Raw data:
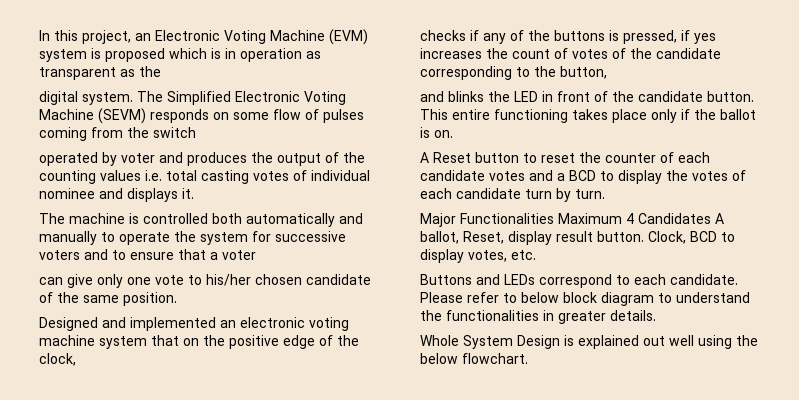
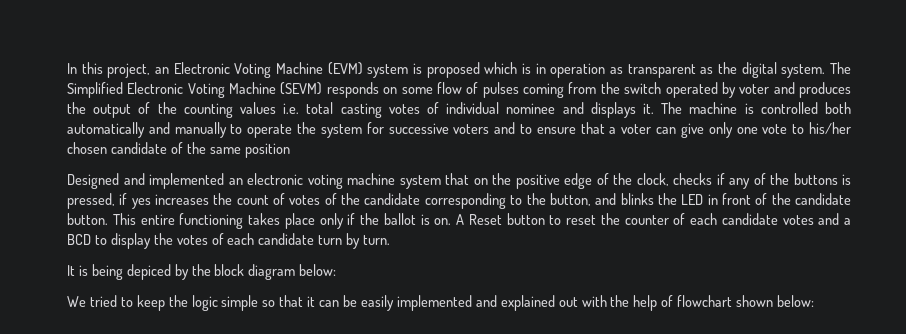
- In this project, an Electronic Voting Machine (EVM) system is proposed which is in operation as transparent as the
- digital system.
+ In this project, an Electronic Voting Machine (EVM) system is proposed which is in operation as transparent as the digital system.
- The Simplified Electronic Voting Machine (SEVM) responds on some flow of pulses coming from the switch
- operated by voter and produces the output of the counting values i.e. total casting votes of individual nominee and displays it.
- The machine is controlled both automatically and manually to operate the system for successive voters and to ensure that a voter
- can give only one vote to his/her chosen candidate of the same position.
+ The Simplified Electronic Voting Machine (SEVM) responds on some flow of pulses coming from the switch operated by voter and produces the output of the counting values i.e. total casting votes of individual nominee and displays it. The machine is controlled both automatically and manually to operate the system for successive voters and to ensure that a voter can give only one vote to his/her chosen candidate of the same position
- Designed and implemented an electronic voting machine system that on the positive edge of the clock,
- checks if any of the buttons is pressed, if yes increases the count of votes of the candidate corresponding to the button,
- and blinks the LED in front of the candidate button.
+ Designed and implemented an electronic voting machine system that on the positive edge of the clock, checks if any of the buttons is pressed, if yes increases the count of votes of the candidate corresponding to the button, and blinks the LED in front of the candidate button.
- This entire functioning takes place only if the ballot is on.
- A Reset button to reset the counter of each candidate votes and a BCD to display the votes of each candidate turn by turn.
+ This entire functioning takes place only if the ballot is on. A Reset button to reset the counter of each candidate votes and a BCD to display the votes of each candidate turn by turn.
- Major Functionalities Maximum 4 Candidates A ballot, Reset, display result button. Clock, BCD to display votes, etc.
- Buttons and LEDs correspond to each candidate. Please refer to below block diagram to understand the functionalities in greater details.
- Whole System Design is explained out well using the below flowchart.
+ It is being depiced by the block diagram below:
+ We tried to keep the logic simple so that it can be easily implemented and explained out with the help of flowchart shown below:

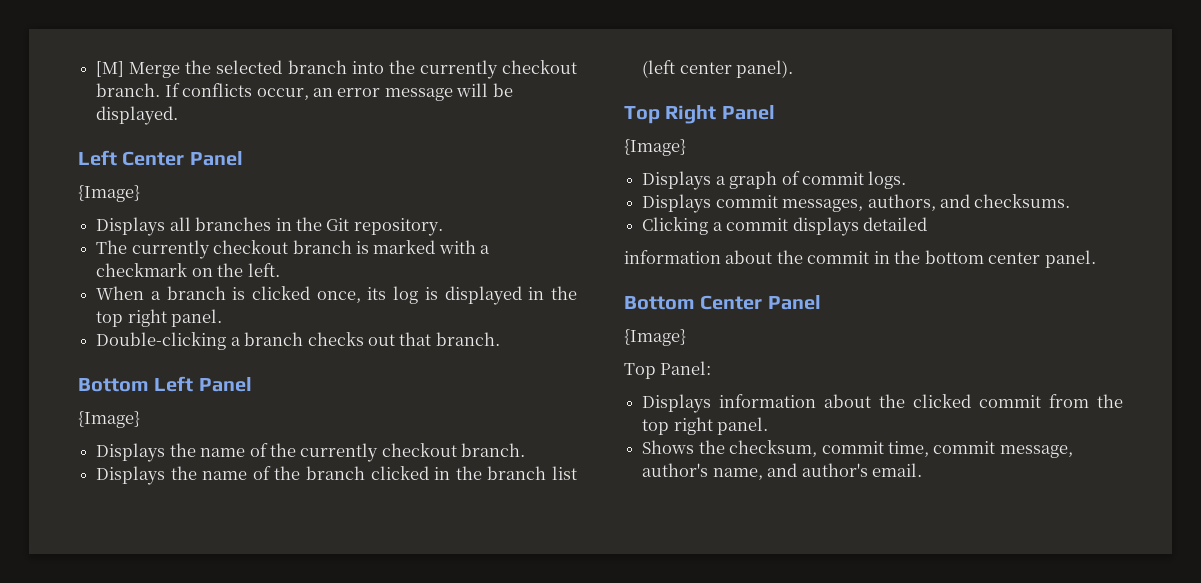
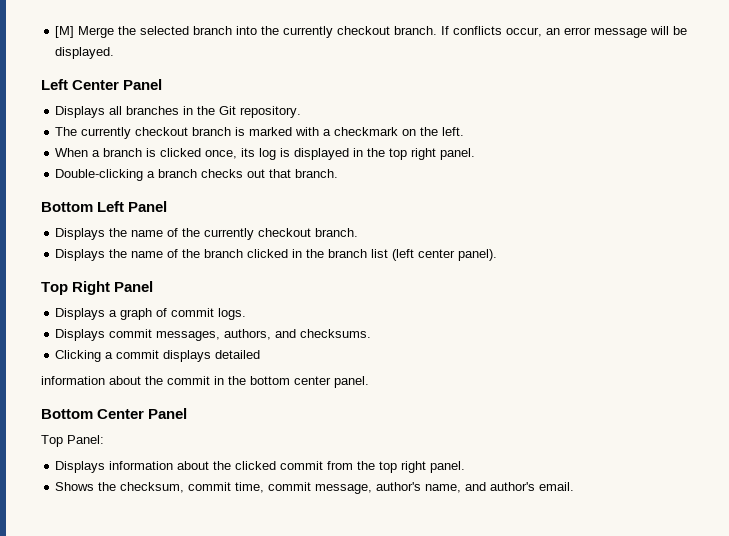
  Left Center Panel
- {Image}
  Bottom Left Panel
- {Image}
  Top Right Panel
- {Image}
  Bottom Center Panel
- {Image}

What you are asked to do:
Drop every picture and repeat the rest of the entries exactly.

Answer to the exercise:
- In this project, an Electronic Voting Machine (EVM) system is proposed which is in operation as transparent as the
- digital system.
+ In this project, an Electronic Voting Machine (EVM) system is proposed which is in operation as transparent as the digital system.
- The Simplified Electronic Voting Machine (SEVM) responds on some flow of pulses coming from the switch
- operated by voter and produces the output of the counting values i.e. total casting votes of individual nominee and displays it.
- The machine is controlled both automatically and manually to operate the system for successive voters and to ensure that a voter
- can give only one vote to his/her chosen candidate of the same position.
+ The Simplified Electronic Voting Machine (SEVM) responds on some flow of pulses coming from the switch operated by voter and produces the output of the counting values i.e. total casting votes of individual nominee and displays it. The machine is controlled both automatically and manually to operate the system for successive voters and to ensure that a voter can give only one vote to his/her chosen candidate of the same position
- Designed and implemented an electronic voting machine system that on the positive edge of the clock,
- checks if any of the buttons is pressed, if yes increases the count of votes of the candidate corresponding to the button,
- and blinks the LED in front of the candidate button.
+ Designed and implemented an electronic voting machine system that on the positive edge of the clock, checks if any of the buttons is pressed, if yes increases the count of votes of the candidate corresponding to the button, and blinks the LED in front of the candidate button.
- This entire functioning takes place only if the ballot is on.
- A Reset button to reset the counter of each candidate votes and a BCD to display the votes of each candidate turn by turn.
+ This entire functioning takes place only if the ballot is on. A Reset button to reset the counter of each candidate votes and a BCD to display the votes of each candidate turn by turn.
- Major Functionalities Maximum 4 Candidates A ballot, Reset, display result button. Clock, BCD to display votes, etc.
- Buttons and LEDs correspond to each candidate. Please refer to below block diagram to understand the functionalities in greater details.
- Whole System Design is explained out well using the below flowchart.
+ It is being depiced by the block diagram below:
+ We tried to keep the logic simple so that it can be easily implemented and explained out with the help of flowchart shown below:

  Left Center Panel
- {Image}
  Bottom Left Panel
- {Image}
  Top Right Panel
- {Image}
  Bottom Center Panel
- {Image}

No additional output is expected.